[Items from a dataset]
──────

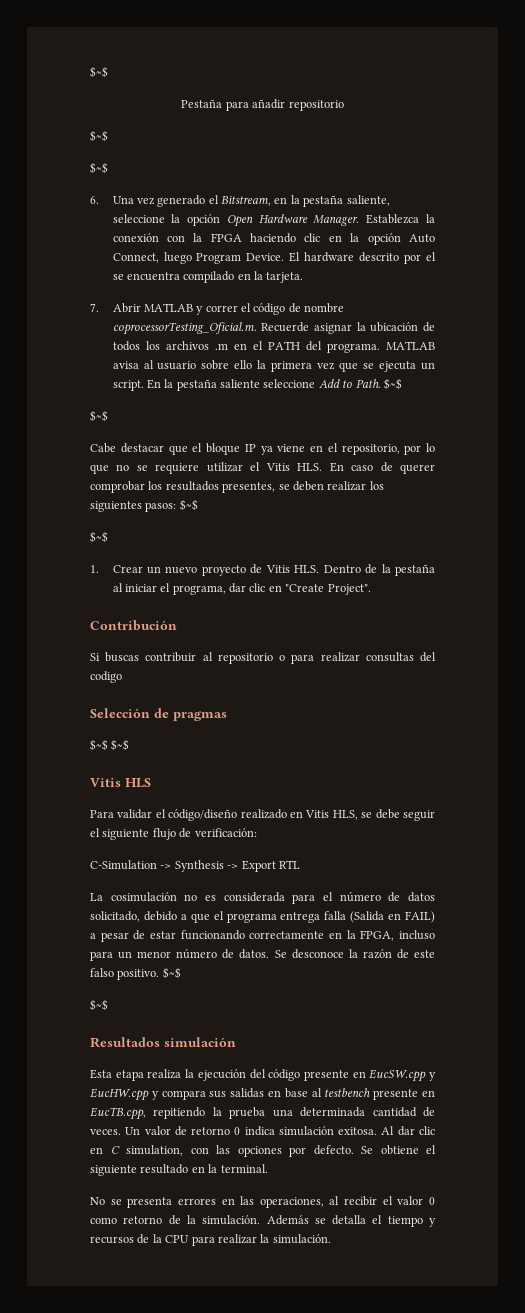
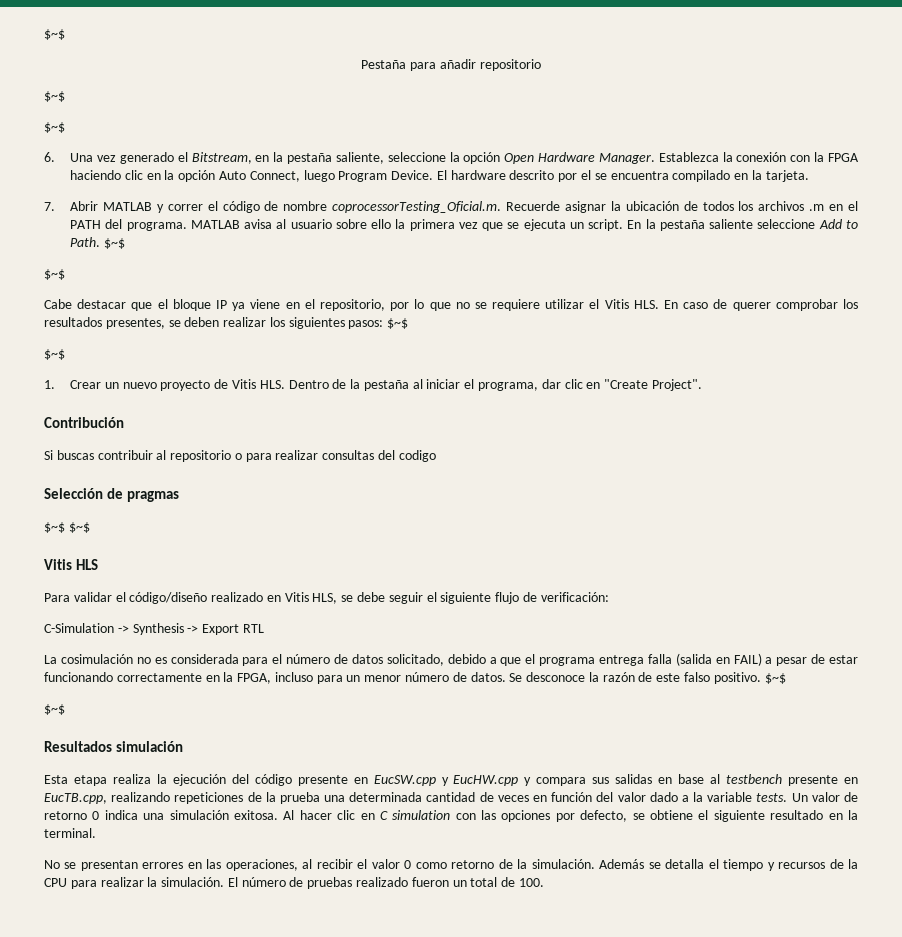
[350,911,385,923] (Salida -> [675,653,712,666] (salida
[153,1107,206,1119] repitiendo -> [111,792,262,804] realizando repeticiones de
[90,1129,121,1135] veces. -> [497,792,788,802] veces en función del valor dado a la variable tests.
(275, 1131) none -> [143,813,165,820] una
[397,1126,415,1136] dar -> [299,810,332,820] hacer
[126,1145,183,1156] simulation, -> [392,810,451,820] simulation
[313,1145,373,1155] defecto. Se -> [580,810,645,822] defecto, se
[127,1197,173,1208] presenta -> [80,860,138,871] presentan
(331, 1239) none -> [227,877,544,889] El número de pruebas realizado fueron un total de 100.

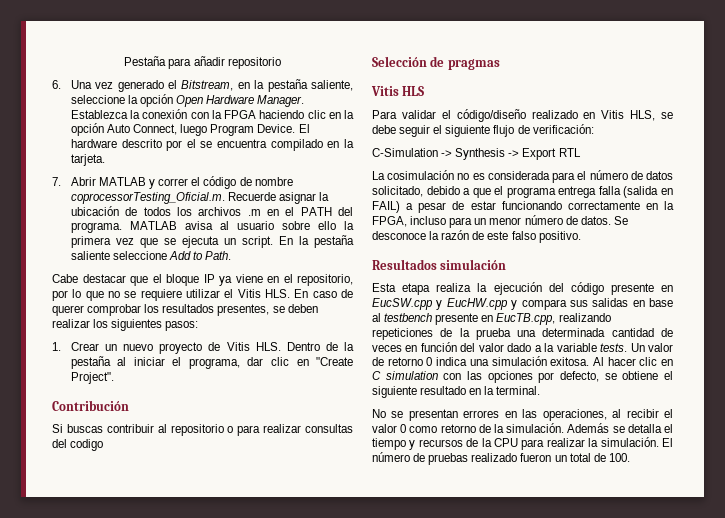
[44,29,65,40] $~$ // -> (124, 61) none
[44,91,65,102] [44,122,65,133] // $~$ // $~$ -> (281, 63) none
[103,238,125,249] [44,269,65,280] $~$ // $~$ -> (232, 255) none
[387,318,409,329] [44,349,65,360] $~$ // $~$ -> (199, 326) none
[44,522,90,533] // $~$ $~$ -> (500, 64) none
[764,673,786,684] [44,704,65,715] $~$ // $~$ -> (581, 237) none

──────

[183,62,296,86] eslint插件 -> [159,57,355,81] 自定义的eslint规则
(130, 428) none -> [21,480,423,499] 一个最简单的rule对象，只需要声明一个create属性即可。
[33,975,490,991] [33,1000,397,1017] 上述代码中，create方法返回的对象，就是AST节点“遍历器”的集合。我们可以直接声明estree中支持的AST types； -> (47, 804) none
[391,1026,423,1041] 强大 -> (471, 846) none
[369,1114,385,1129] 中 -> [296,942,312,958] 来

──────

EXERCISE PROMPT: A verbatim transcription is needed of the lines above, starting at the line with "[44,91,65,102] [44,122,65,133] //" and ending at the line with "[764,673,786,684] [44,704,65,715] $~$", both included, and of nothing else.

ANSWER SPACE:
[44,91,65,102] [44,122,65,133] // $~$ // $~$ -> (281, 63) none
[103,238,125,249] [44,269,65,280] $~$ // $~$ -> (232, 255) none
[387,318,409,329] [44,349,65,360] $~$ // $~$ -> (199, 326) none
[44,522,90,533] // $~$ $~$ -> (500, 64) none
[764,673,786,684] [44,704,65,715] $~$ // $~$ -> (581, 237) none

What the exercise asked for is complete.